Usualmente reservaban un día de la denominada Semana Mayor para viajar a la Basílica de Nuestra Señora de La Altagracia, levantada en la provincia de Higüey, a centenares de kilómetros de la ciudad de Santo Domingo, a fin de participar en las misas y ceremonias que tenían lugar en el magnífico templo levantado en el lugar en honor a la Virgen por los gobiernos de Rafael Trujillo y al que todavía acuden miles de dominicanos y extranjeros por una amplia variedad de razones.
Realizábamos el viaje en familia, en el auto Hudson de mi padre. La carretera, en esos entonces, era de tierra y muchos de sus tramos no estaban en buen estado debido a que en esa parte del país las lluvias y aguaceros eran y son abundantes hasta lo imposible.
Cruzábamos por poblados de caseríos tristes, con techos de palma, y gente muy necesitaba y actitud circunspecta que parecía temer a los visitantes.
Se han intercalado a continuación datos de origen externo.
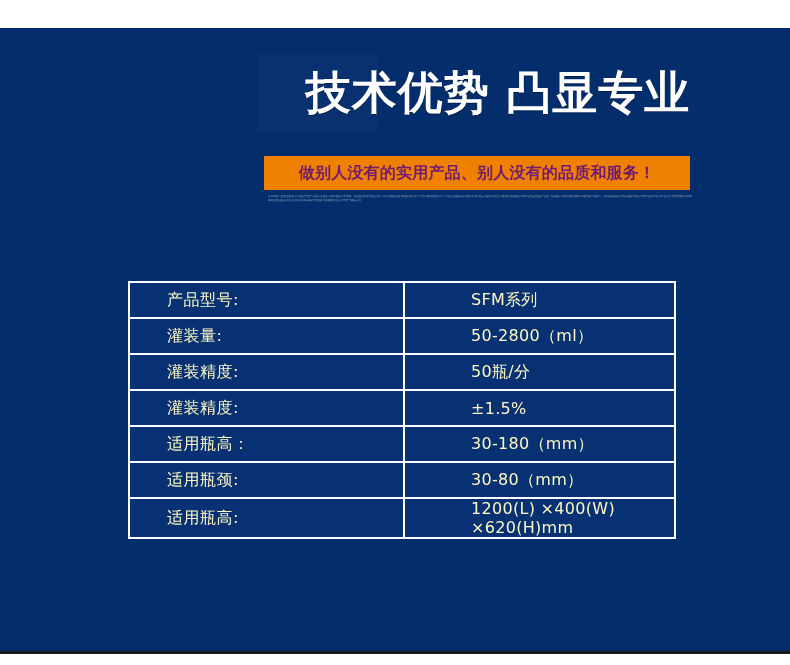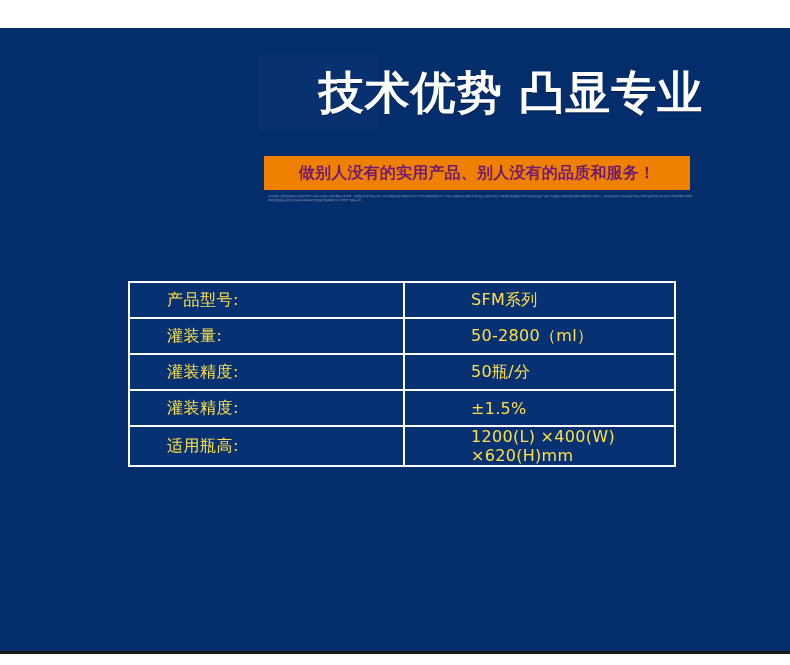--- a/index.html
+++ b/index.html
@@ -55,7 +55,7 @@
   
   #headline {
     position: absolute;
-    left: 315px;
+    left: 302px;
     top: 36px;
     width: 392px;
     text-align: center;

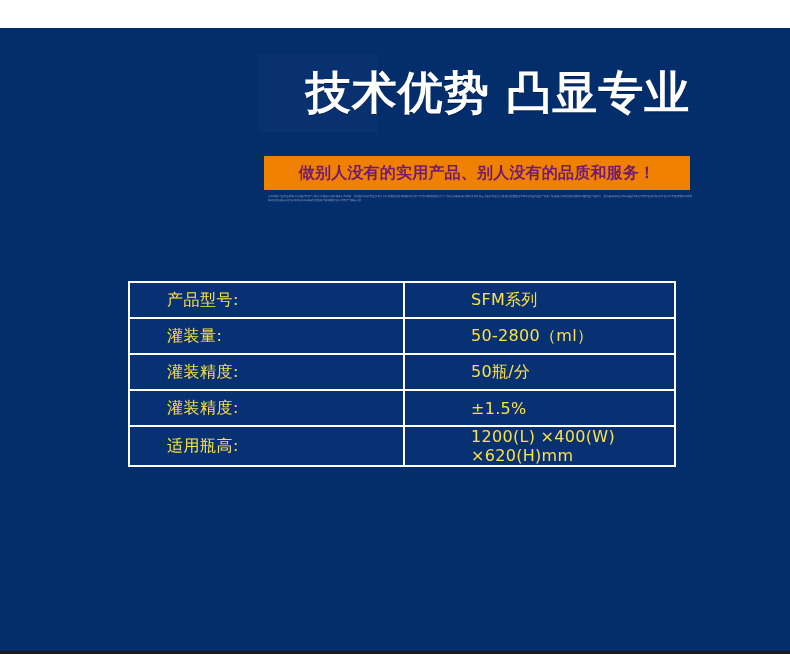--- a/index.html
+++ b/index.html
@@ -121,7 +121,7 @@
     border: 2px solid #ffffff;
     padding: 0;
     background: #083173;
-    color: #fde047;
+    color: #fef9c3;
     vertical-align: middle;
     font-size: 16px;
     font-family: "DejaVu Sans", "Liberation Sans", sans-serif;

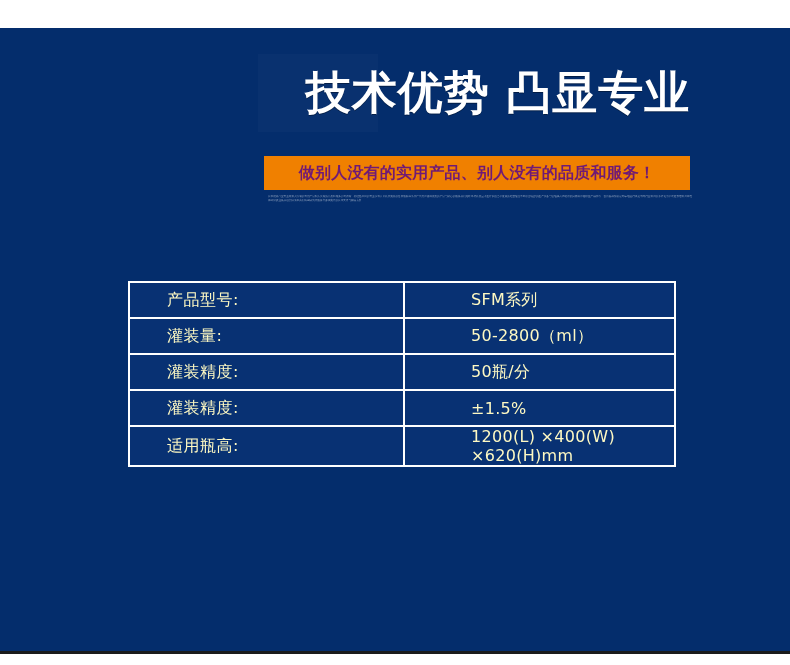--- a/index.html
+++ b/index.html
@@ -173,6 +173,10 @@
           <td class="value">±1.5%</td>
         </tr>
         <tr>
+          <td class="label">适用瓶高：</td>
+          <td class="value">30-180（mm）</td>
+        </tr>
+        <tr>
           <td class="label">适用瓶高:</td>
           <td class="value">1200(L) ×400(W) ×620(H)mm</td>
         </tr>

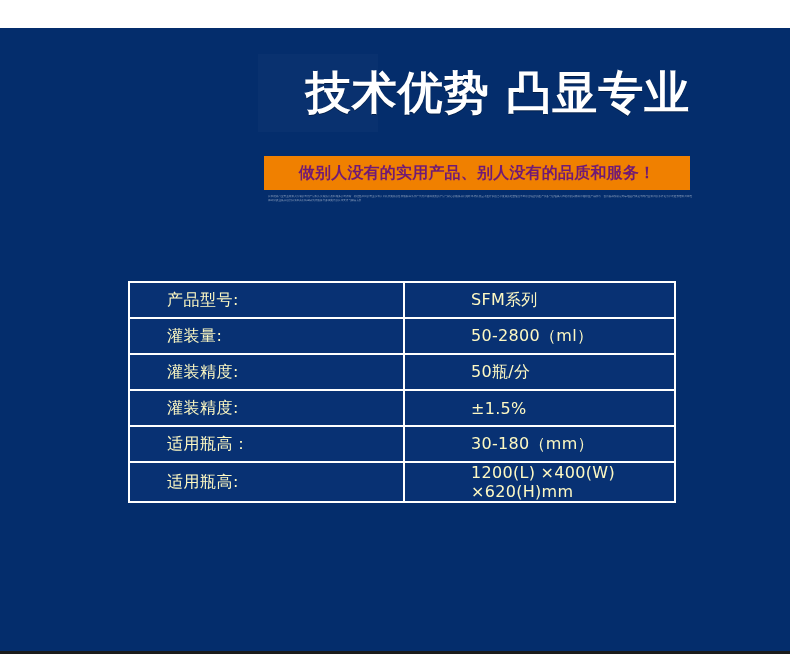--- a/index.html
+++ b/index.html
@@ -177,6 +177,10 @@
           <td class="value">30-180（mm）</td>
         </tr>
         <tr>
+          <td class="label">适用瓶颈:</td>
+          <td class="value">30-80（mm）</td>
+        </tr>
+        <tr>
           <td class="label">适用瓶高:</td>
           <td class="value">1200(L) ×400(W) ×620(H)mm</td>
         </tr>

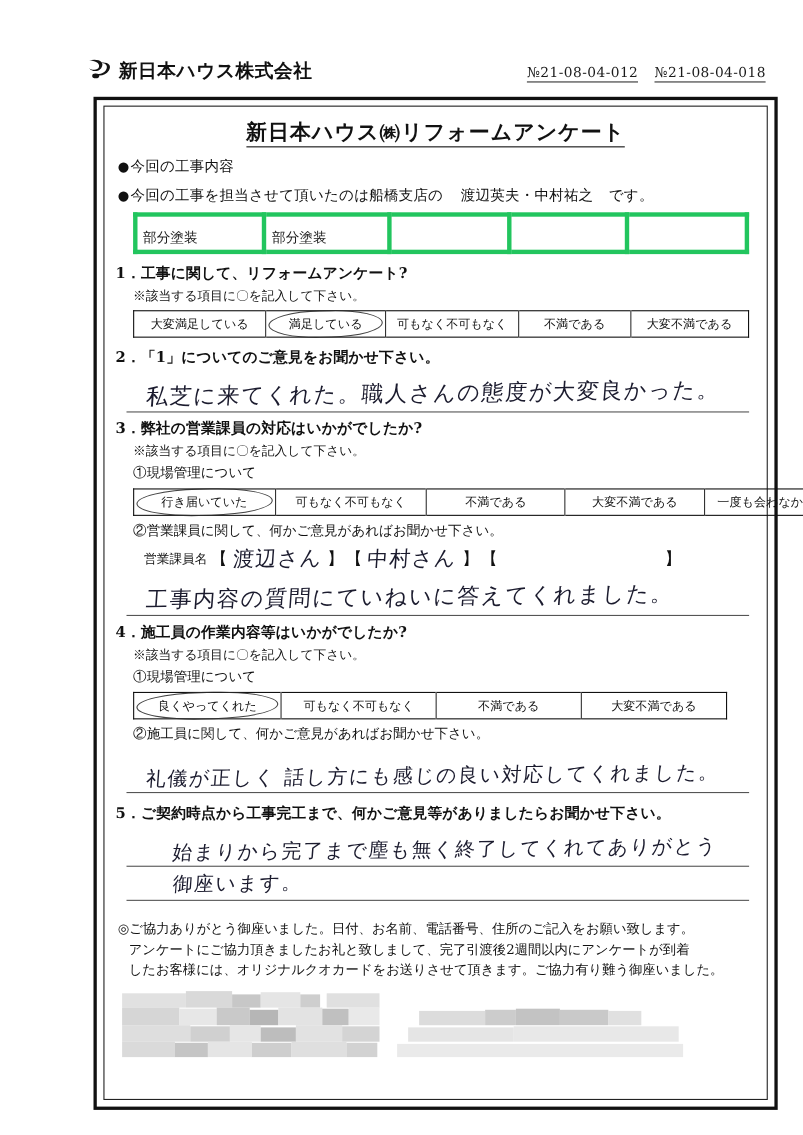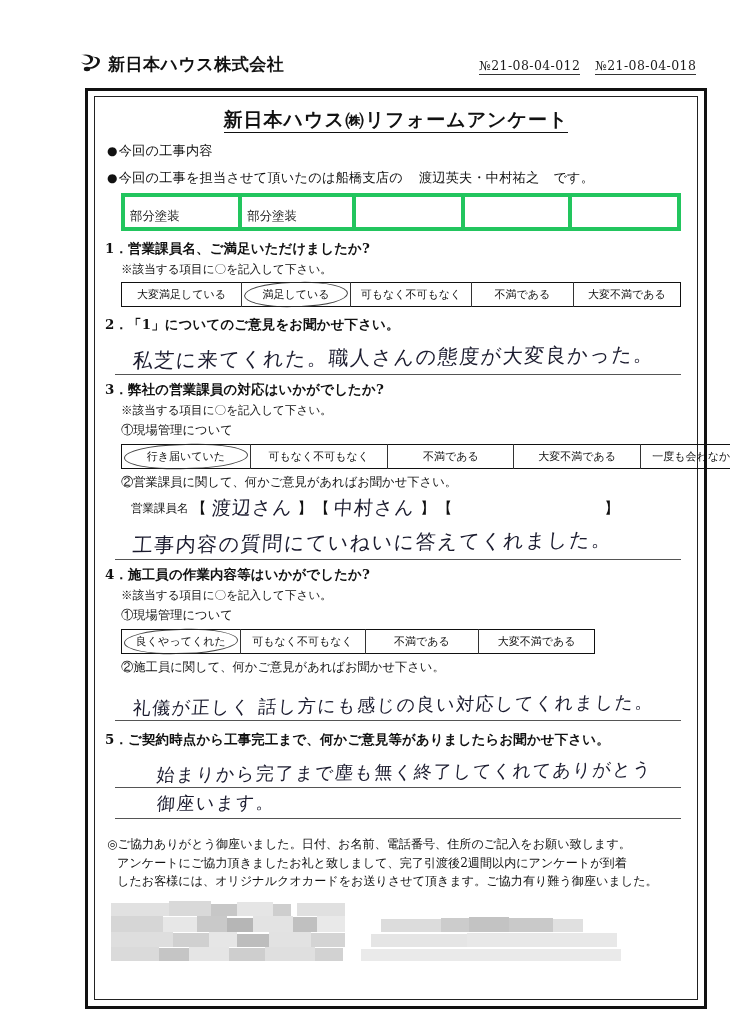--- a/index.html
+++ b/index.html
@@ -200,7 +200,7 @@
       </table>
 
     <div class="qline" style="margin-top:9px">
-      <span>1．</span><span>営業課員名、ご満足いただけましたか?</span>
+      <span>1．</span><span>工事に関して、リフォームアンケート?</span>
     </div>
     <div class="note">※該当する項目に〇を記入して下さい。</div>
     <table class="opt-table" style="width:560px">

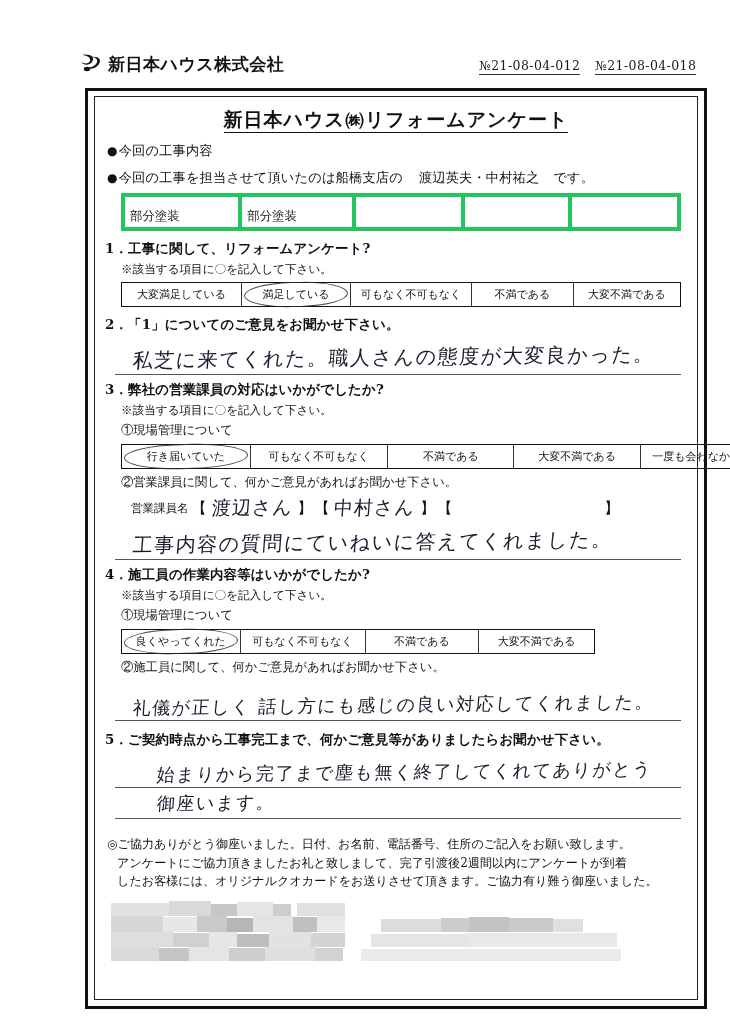--- a/index.html
+++ b/index.html
@@ -264,7 +264,7 @@
     </div>
     <div class="note">※該当する項目に〇を記入して下さい。</div>
     <div class="sub">①現場管理について</div>
-    <table class="opt-table" style="width:474px">
+    <table class="opt-table" style="width:540px">
       <tbody>
           <tr>
         <td class="circled" style="width:118px">良くやってくれた</td>

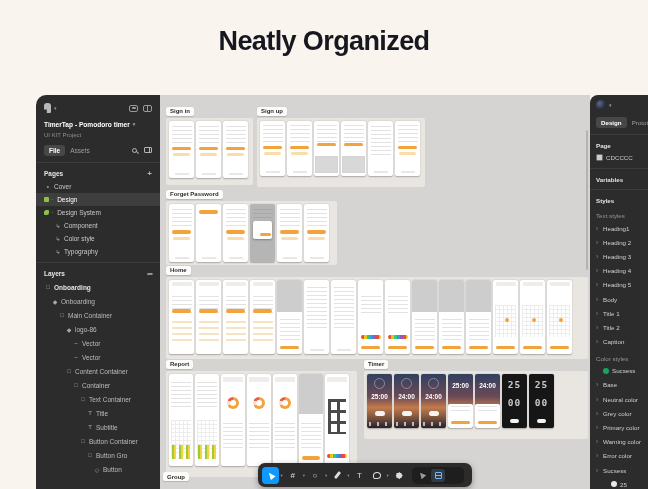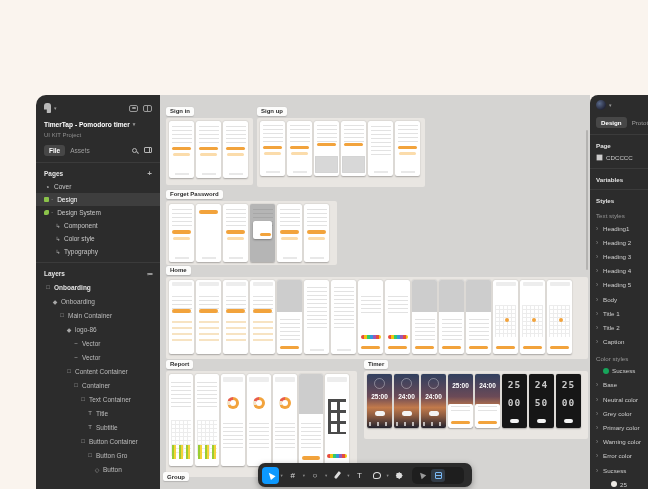--- a/index.html
+++ b/index.html
@@ -149,6 +149,7 @@
 <body>
 
 <div class="stage">
+  <h1 class="slide-title">Neatly Organized</h1>
 
   <div class="app">
 

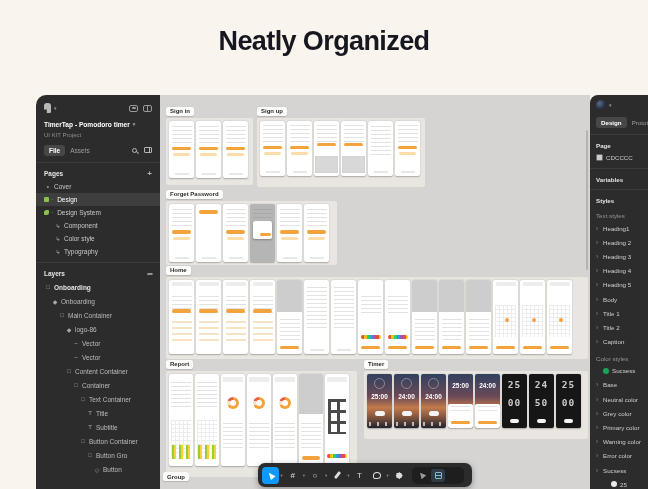--- a/index.html
+++ b/index.html
@@ -521,11 +521,6 @@
                 <i class="pillw lowp"></i>
               </div>
               <div class="phone flip" style="width: 25px; height: 54px;">
-                <b class="dg">24</b>
-                <b class="dg two">50</b>
-                <i class="pillw lowp"></i>
-              </div>
-              <div class="phone flip" style="width: 25px; height: 54px;">
                 <b class="dg">25</b>
                 <b class="dg two">00</b>
                 <i class="pillw lowp"></i>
Recorríamos muy despacio, debido a los inconvenientes de la carretera, kilómetros y kilómetros precedidos por interminables sembradíos de caña de azúcar, dejando atrás cañadas, viejos y feos puentes de hormigón y metal y grandes e impresionantes árboles que despertaban nuestra admiración por sus dimensiones sorprendentes e intenso verdor.
Con frecuencia veíamos campesinos pobremente vestidos, descalzos o con rústicas sandalias de goma que se hacían a un lado desde que presentían o escuchaban los ruidos mecánicos de los autos, camiones, camionetas y viejos e incómodos autobuses.
El templo es de una arquitectura impresionante y se eleva, majestuoso, hacia el cielo azul surcado por nubes blancas que contrastan con su rústico, aunque elaborado color gris cemento.
Los espacios en torno a la iglesia estaban desbordados de personas de todas las clases sociales. Una multitud. Impresionaba la cantidad de enfermos e inválidos y de sus parientes que acudían al lugar a la espera de una cura milagrosa.
Los mendigos se contaban por centenares, así como los vendedores de artículos religiosos, dulces, frutas, recordatorios de la visita. La ceremonia religiosa era tediosa y muy lenta.
Se escuchaban los cánticos de los coros eclesiásticos y su agudo y ensordecedor eco, inducido por la estructura interior del templo.
Era forzoso hacer una lenta e interminable fila de horas para acceder a una pequeña escalera que, ya dentro del lugar, conducía al cuadro con la figura de la virgen protegido por una bóveda de hormigón y un grueso cristal que los fieles tocaban delicadamente.